No, por España, no, que no se pongan para uso de supuestos cabreros a traducirme esos bachilleres de la política a lo Sansón Carrasco, el que venció en Barcelona a Don Quijote; que no me traduzcan. Que me dejen hablar a los cabreros desde el pie de una encina castellana. Porque sé que hay quienes siguen la música de éstos mis comentarios, a los que van poniendo no su letra, sino su espíritu. Y sé que los entienden muchas veces mejor que yo mismo que les hablo al son que el Espíritu me sopla.
Y hablo a cabreros, no a carboneros, los de la fe implícita. ¿Recordáis el caso? Es el de aquel carbonero de quien nos cuentan, creo que el Tostado, que al preguntarle su credo respondía: “Lo que cree y enseña la Santa Madre Iglesia”, y al repreguntarle qué es lo que ésta cree y enseña, el carbonero: “Lo que creo yo”. Y de esto no lo sacaban. Que es lo de: “Eso no me lo preguntéis a mí, que soy ignorante”…, y lo que sigue en el Catecismo del padre Astete, S. J. Hablo, pues, a cabreros que no son, gracias a Dios, ni de derecha ni de izquierda, ni monárquicos, ni republicanos, ni progresistas ni reaccionarios, ni anarquistas ni socialistas, sino que son honradamente universales. Porque nadie más universal y comprensivo que un cabrero de verdad. El carbonero, en cambio, está matriculado, o sea, enmadriguerado en algún partido, secta o cotarro; el carbonero está afiliado a cualquier grupo con cabecilla y disciplina correspondientes. Y así el carbonero no necesita de que se le traduzca lo que se le diga, pues con “eso no me lo preguntéis…, doctores tiene mi capilla que os sabrán responder”, sale del paso. ¿Es que no hemos oído hablar de la ortodoxia pimargalliana? ¡Y que es difícil salir del paso! Sobre todo, en los pasillos donde los entre-escuchas van a escamotearle a uno ascuas para arrimarlas a sus sardinas arenques.
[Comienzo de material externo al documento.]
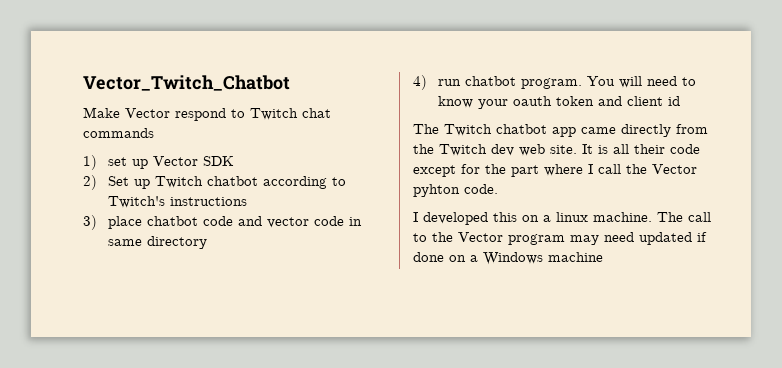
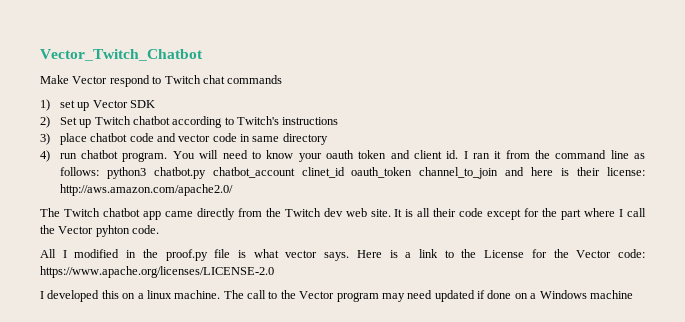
- You will need to know your oauth token and client id
+ You will need to know your oauth token and client id. I ran it from the command line as follows: python3 chatbot.py chatbot_account clinet_id oauth_token channel_to_join and here is their license: http://aws.amazon.com/apache2.0/
+ All I modified in the proof.py file is what vector says. Here is a link to the License for the Vector code: https://www.apache.org/licenses/LICENSE-2.0

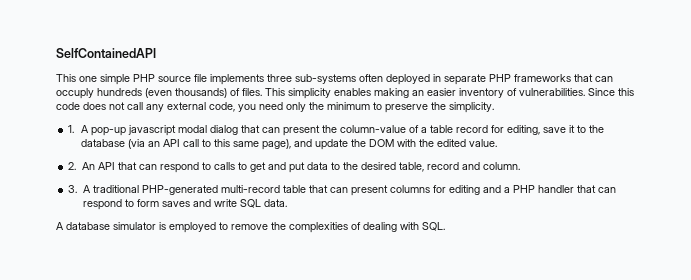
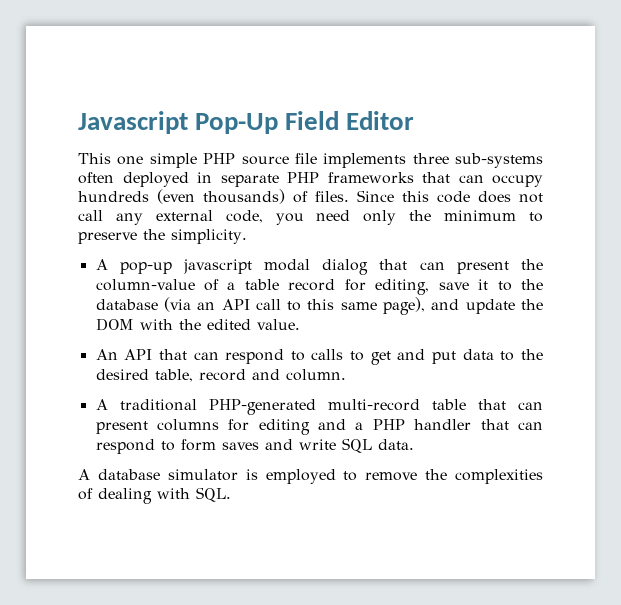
- SelfContainedAPI
+ Javascript Pop-Up Field Editor
- This one simple PHP source file implements three sub-systems often deployed in separate PHP frameworks that can occuply hundreds (even thousands) of files.
+ This one simple PHP source file implements three sub-systems often deployed in separate PHP frameworks that can occupy hundreds (even thousands) of files.
- This simplicity enables making an easier inventory of vulnerabilities.
- 1. A pop-up javascript modal dialog that can present the column-value of a table record for editing, save it to the database (via an API call to this same page), and update the DOM with the edited value.
+ A pop-up javascript modal dialog that can present the column-value of a table record for editing, save it to the database (via an API call to this same page), and update the DOM with the edited value.
- 2. An API that can respond to calls to get and put data to the desired table, record and column.
+ An API that can respond to calls to get and put data to the desired table, record and column.
- 3. A traditional PHP-generated multi-record table that can present columns for editing and a PHP handler that can respond to form saves and write SQL data.
+ A traditional PHP-generated multi-record table that can present columns for editing and a PHP handler that can respond to form saves and write SQL data.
Y luego todo se arregla con aquel tan socorrido estribillo de los badulaques: ¡Bah! Paradojas…, contradicciones!”…
¿Y si ahora les explicara aquí el comentador a sus cabreros lo que quiere decir paradoja? Pero no, que ellos lo saben sin creer saberlo, y los carboneros no pueden llegar a saberlo sin desmadriguerarse. Los cabreros saben que verdadera y honda paradoja fue que un bachiller resentido y resentimental, Sansón Carrasco, al derribar en Barcelona a Don Quijote hubiese preparado su última y definitiva victoria, aquella en que quedaron confundidos todos los bachilleres y los carboneros todos, y saben que la publicación del Evangelio de Don Quijote fue el orden político un hecho de más alcance que el levantamiento, por ejemplo, de las Comunidades de Castilla contra la camarilla de Carlos Quinto, levantamiento de que apenas se enteraron los cabreros.